Problem being, the Punch and Judy show in our little tent feels like small beer next to the death-defying displays in the big top.
Or maybe it’s comparable with the rubbernecking we’re all prone to when there’s been a particularly nasty pile-up on the other carriageway of the motorway.
But the show does go on. And while our Prime Minister probably hasn’t got a lot of time to spare for literary exploration just now, he’s clearly channelling this Chinese proverb:
‘When the winds of change blow, some people build walls and others build windmills.’
No question, he is going all out to stifle his instinctive liberal disgust at so much of what The Donald stands for – in the hope of maximising the money that could flow from Yankee coffers.
Trump was vaguely minded, last time he was in office, to give the go-ahead to the stonking great trade deal that Boris Johnson hoped would come out of his hardline Brexit bargain.
In the event his wheeze turned out not to be so much oven-ready as half-baked. But Keir Starmer’s living in hopes of finally, maybe, getting the green light from the orange whirlwind.
As a fallback, he’s also turning on all the charm he can muster to protect us here in Britain from the extra charges Trump’s threatening to levy on imports to the USA.
At the time of writing he’d got no further than waving it around. But it could land anywhere, any time. Or perhaps just as easily waft off again who knows where, who knows when.
The hard fact remains though we really can’t afford that kind of setback, as the British economy is not surging ahead as Starmer hoped. So much for ‘grow, baby, grow’.
Has to be said the picture’s not as gloomy as it was a week or so back, when the cost of government borrowing suddenly surged, and for while even Chancellor Rachel Reeves’ job looked on the line.
Also has to be admitted that much of that market volatility stemmed from the world’s wheelers and dealers getting the jitters over – you guessed it – Trump’s making it to the White House.

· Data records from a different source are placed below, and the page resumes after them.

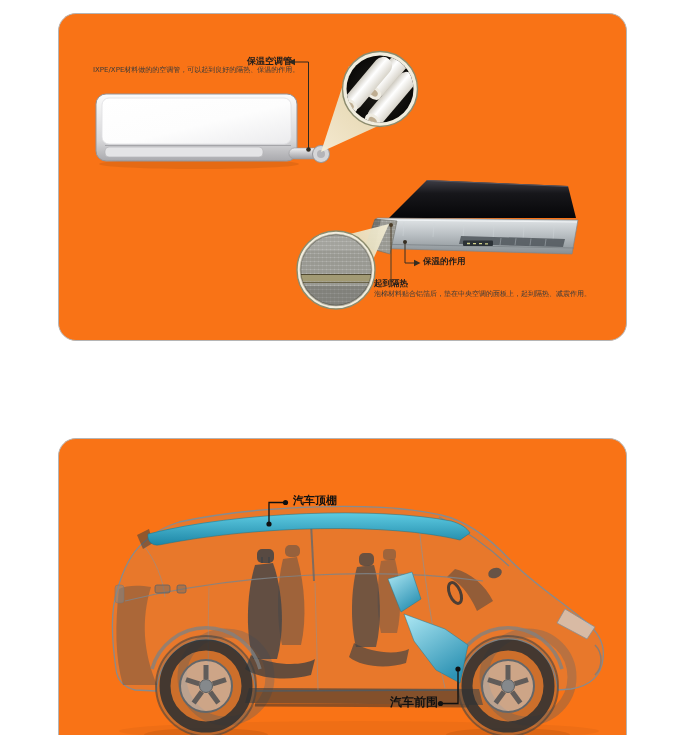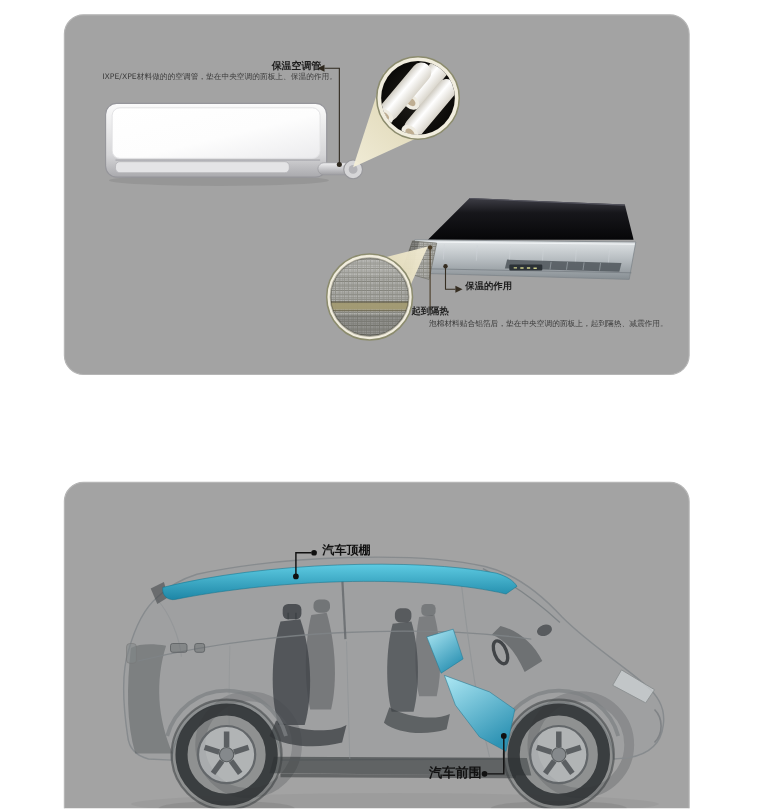--- a/index.html
+++ b/index.html
@@ -5,7 +5,7 @@
   html,body{margin:0;padding:0;background:#ffffff;}
   .page{position:relative;width:690px;height:735px;background:#ffffff;overflow:hidden;
         font-family:"DejaVu Sans","Liberation Sans",sans-serif;}
-  .panel{position:absolute;left:58px;width:567px;border:1px solid #b5b5b5;border-radius:18px;background:#a3a3a3;}
+  .panel{position:absolute;left:58px;width:567px;border:1px solid #b5b5b5;border-radius:18px;background:#f97316;}
   .panel-ac{top:13px;height:326px;}
   .panel-car{top:398px;height:323px;margin-top:40px;}
   .panel svg{position:absolute;left:0;top:0;}

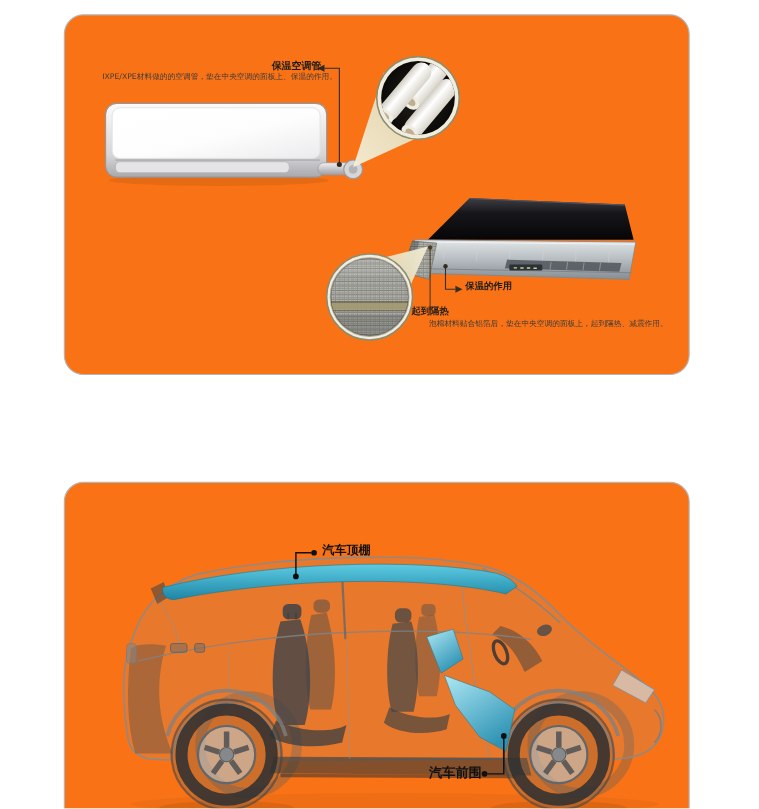--- a/index.html
+++ b/index.html
@@ -163,7 +163,7 @@
     </svg>
 
     <div class="lbl pipe-label">保温空调管</div>
-    <div class="desc pipe-desc">IXPE/XPE材料做的的空调管，垫在中央空调的面板上、保温的作用。</div>
+    <div class="desc pipe-desc">IXPE/XPE材料做的的空调管，可以起到良好的隔热、保温的作用。</div>
     <div class="lbl panel-label">保温的作用</div>
     <div class="lbl foam-title">起到隔热</div>
     <div class="desc foam-desc">泡棉材料贴合铝箔后，垫在中央空调的面板上，起到隔热、减震作用。</div>

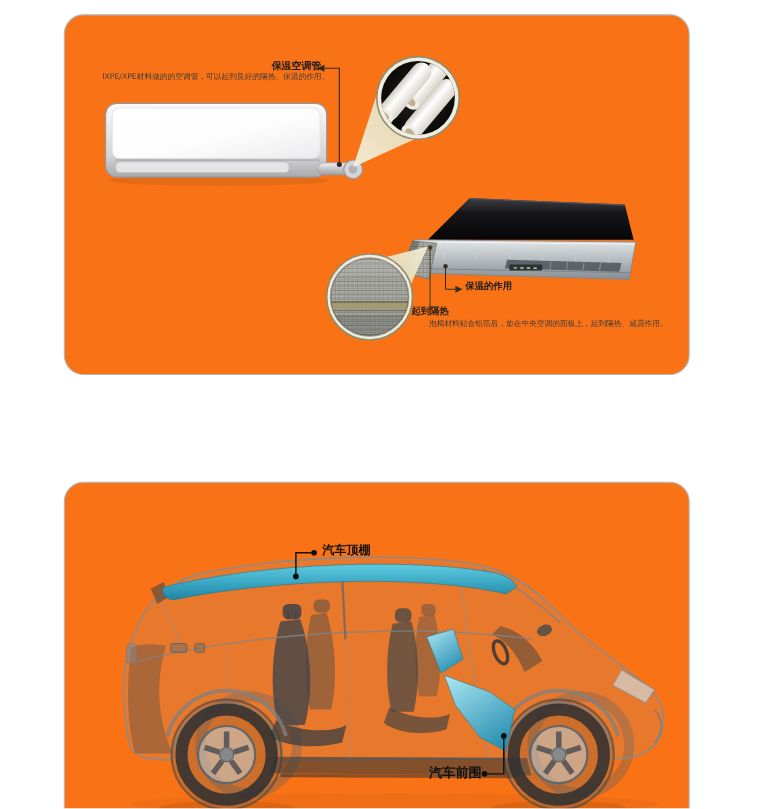--- a/index.html
+++ b/index.html
@@ -15,7 +15,7 @@
   .pipe-desc{left:34px;top:52px;font-size:7px;color:#3b3b3b;}
   .panel-label{left:364px;top:243px;font-size:8.5px;}
   .foam-title{left:315px;top:265px;font-size:8.5px;}
-  .foam-desc{left:331px;top:276px;font-size:7px;color:#3b3b3b;}
+  .foam-desc{left:315px;top:276px;font-size:7px;color:#3b3b3b;}
   .roof-label{left:234px;top:56px;font-size:11px;color:#111;}
   .front-label{right:188px;top:257px;font-size:12px;color:#111;}
 </style>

Now they’ve settled down a bit Ms Reeves is expected to have another go this week, promising traders a much needed leg-up via an expansion of Heathrow, Gatwick and Luton airports.
It’s been estimated that an extra runway at Heathrow alone would create thousands of new jobs and boost the nation’s coffers over the years by nearly a hundred and fifty billion pounds.
In addition it’d mean what’s been described by the union involved as a ‘generational opportunity for UK-based steel procurement’.
But the idea’s horribly controversial. Starmer himself opposed it, on green grounds, not so long ago.
And the Climate Secretary Ed Miliband, who’s spat nails at the very thought of it for years, will now find himself having to eat them.
But London’s Labour mayor Sadiq Khan is so furious about the additional racket as well as pollution that he could go so far as to take his own government to court over it.
If he does, he’ll have a fair few cabinet ministers more or less discreetly egging him on. No maybes here, there will be trouble ahead.
The baseline being that promises to stick by environmental targets through airplanes’ use of clean fuel don’t wash with many experts.
As far as they’re concerned the only way the aviation industry can avoid making matters worse is to cut back on flights. Period.
All of which leaves us Brits with our own scaled-down version of the debate raging Stateside, with our key players defying the planet protectors with the words ‘fly, baby fly’.
One of the most annoying things about the Make America Great Again movement is just how catchy its slogans are.
They don’t have to make any sense, or even be intended or likely to produce beneficial results. What matters is they stick in people’s minds.
That, after all, is what populism means.